The HTC G2, which is perhaps one of the most anticipated phones in recent months, has a new mechanism that prevents the loading of custom software. As per Gizmodo, there is a special microchip in the phone that will override any changes made to the phone and re-install the original firmware. Developers over at XDA are still busy scratching their heads over this one. Some are even calling to the Lords of Modders (aka Cyanogen and Team Douche) for help. The full thread showing the community's progress in cracking the G2 can be found at XDA-Developers.
This whole episode raises the question--do we actually own our phones? Why are companies putting in so much effort into stopping such a small percentage of their customers from taking complete control of their hardware? The vast majority of smartphone owners have no idea, nor care about loading custom firmware. The game being played here seems like a sure way to cause ill feelings between users and their carriers/hardware providers. As history has shown us thus far, developers will likely find a way to bypass this issue and do as they see fit with their devices.
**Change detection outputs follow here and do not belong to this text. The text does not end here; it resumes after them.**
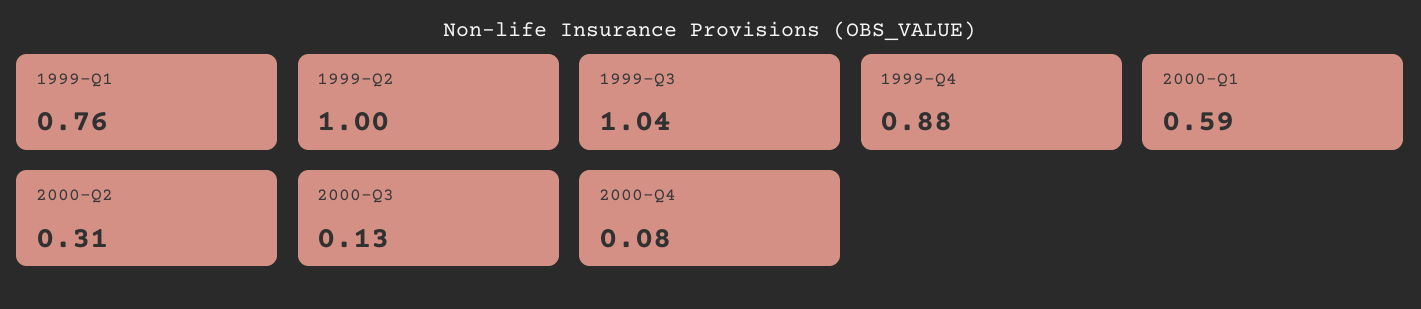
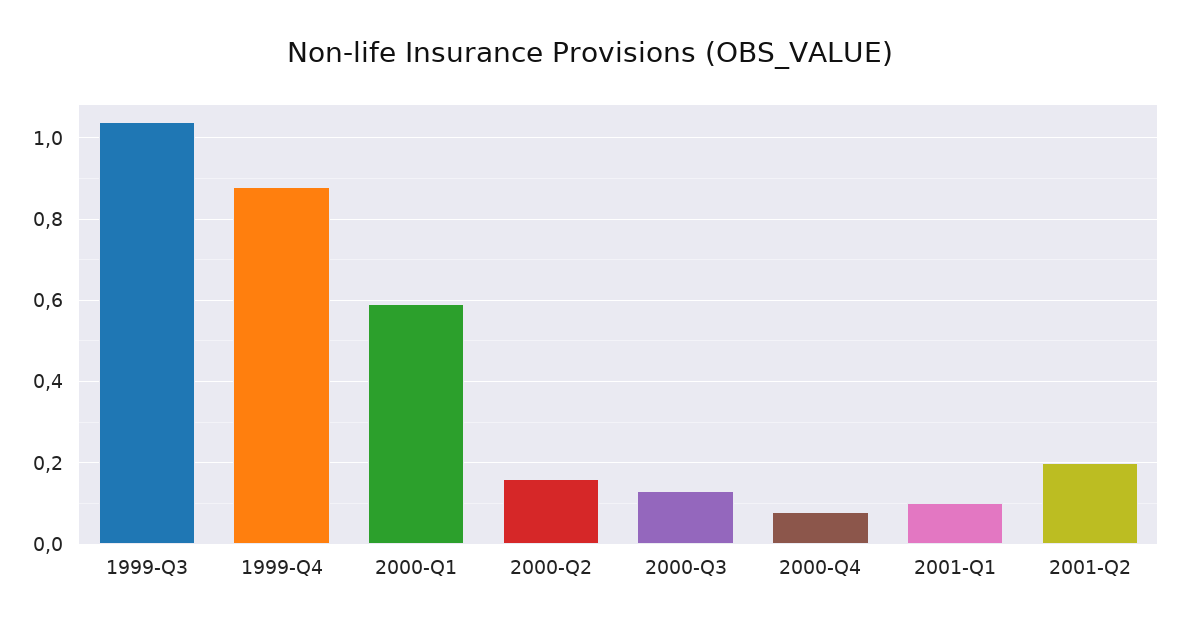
1999-Q1: 0.76 -> none
1999-Q2: 1 -> none
2000-Q2: 0.31 -> 0.15
2001-Q1: none -> 0.1
2001-Q2: none -> 0.2

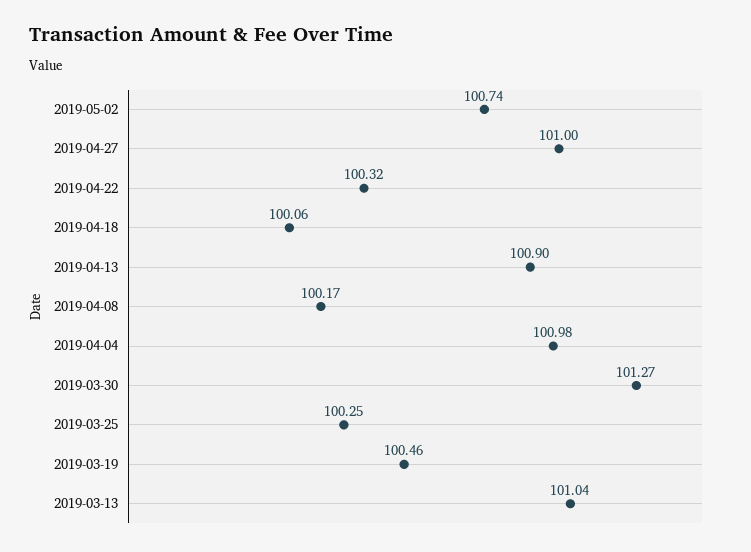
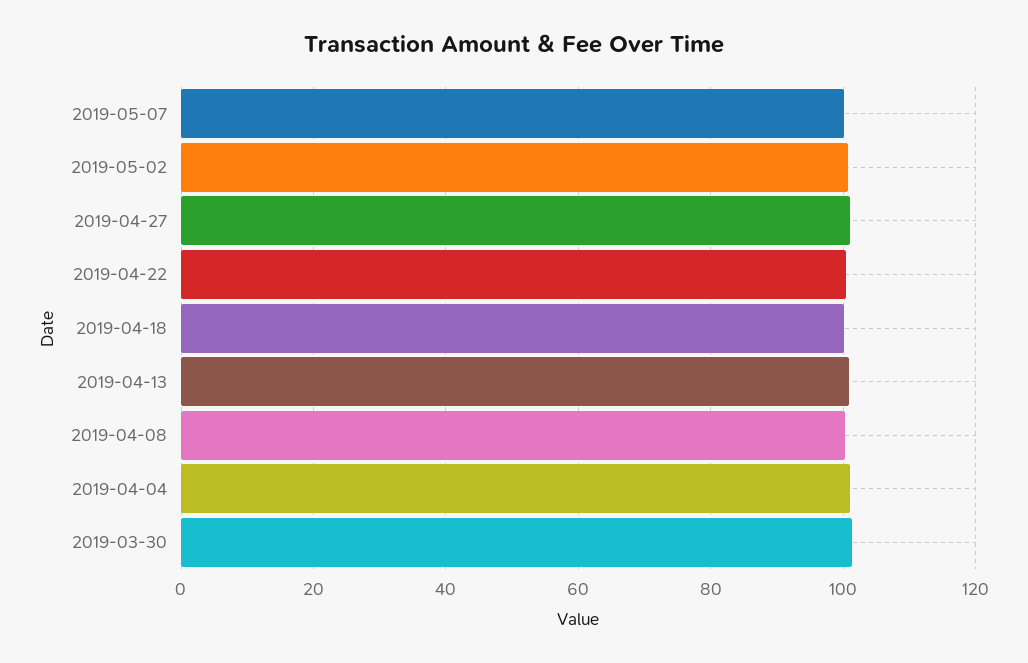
2019-03-25: 100.25 -> none
2019-03-19: 100.46 -> none
2019-03-13: 101.04 -> none
2019-05-07: none -> 100

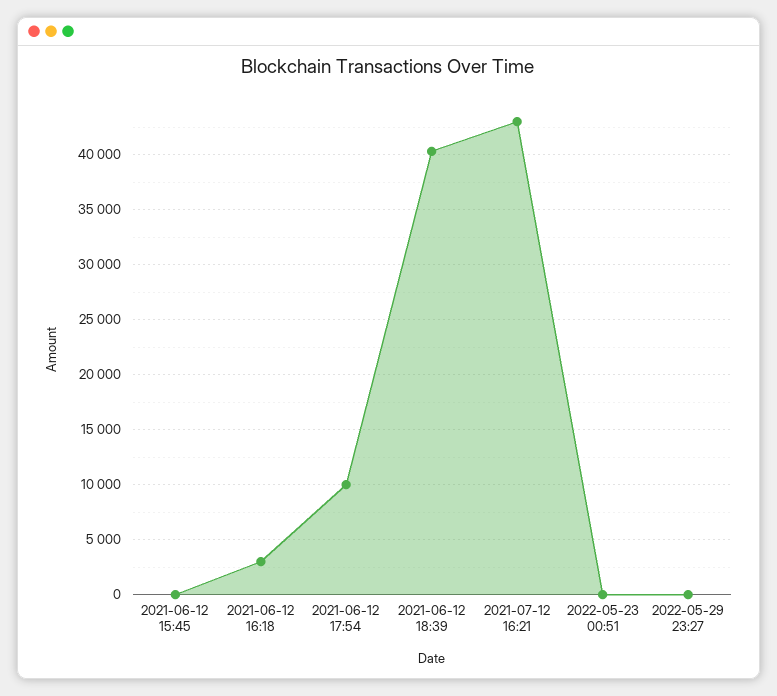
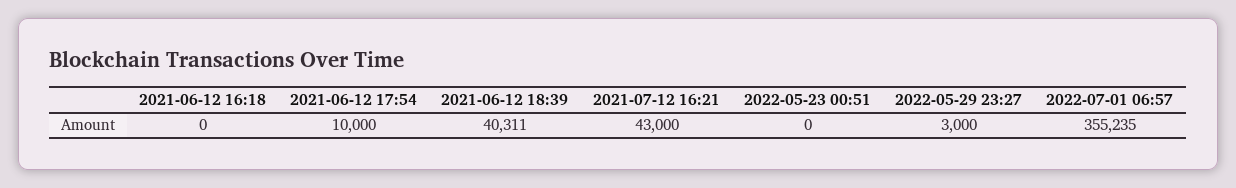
2021-06-12 15:45: 0 -> none
2021-06-12 16:18: 3000 -> 0
2022-05-29 23:27: 0 -> 3000
2022-07-01 06:57: none -> 355235

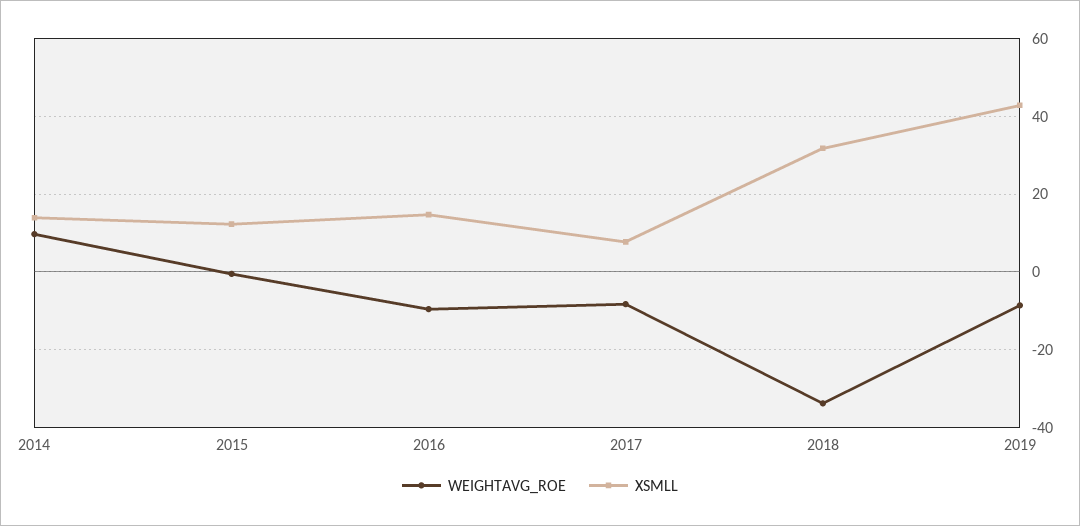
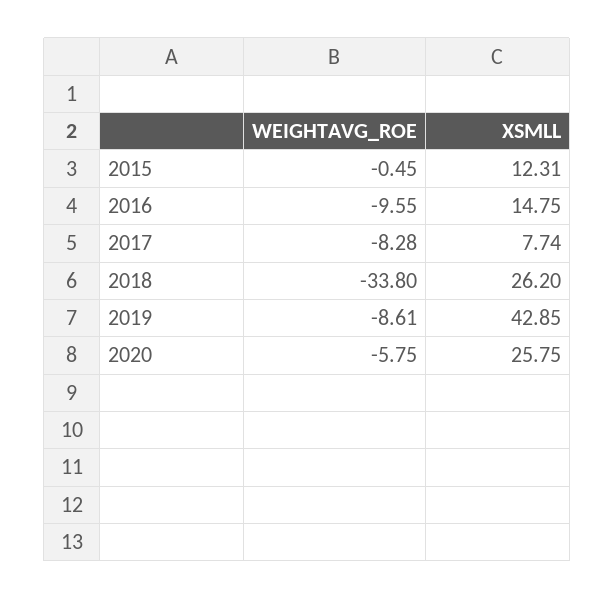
WEIGHTAVG_ROE, 2014: 10 -> none
XSMLL, 2014: 14 -> none
XSMLL, 2018: 32 -> 26.2
WEIGHTAVG_ROE, 2020: none -> -5.75
XSMLL, 2020: none -> 25.75

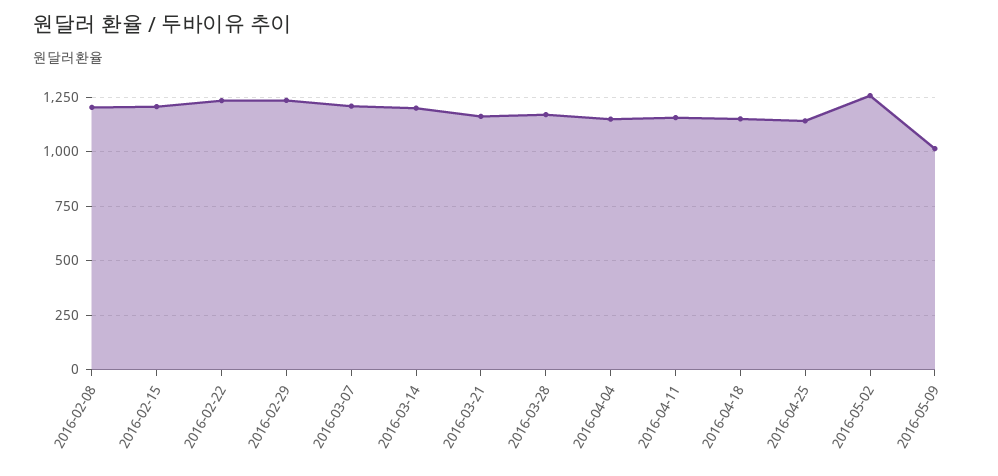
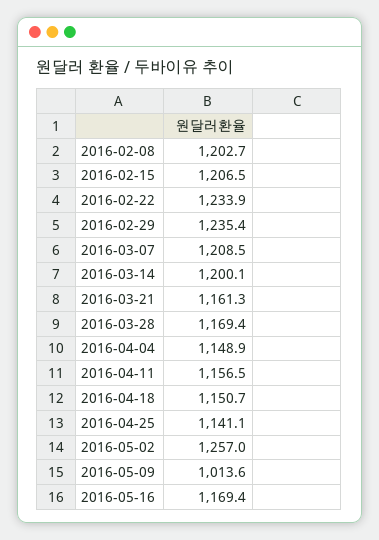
2016-05-16: none -> 1169.4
If you'd like to follow someone who seems to be making headway with his G2, check out Chris Soyars' Twitter account. He notes that Team Douche is still in the stages of figuring out how the lockdown actually works. One may wonder how a carrier could send an over-the-air update if the phone will just flash itself back to its original firmware. This thought process is precisely why the community believes there to be a way around the problem. Soyars even says, "If the carrier can give us an update, we can give you an update. It's that simple."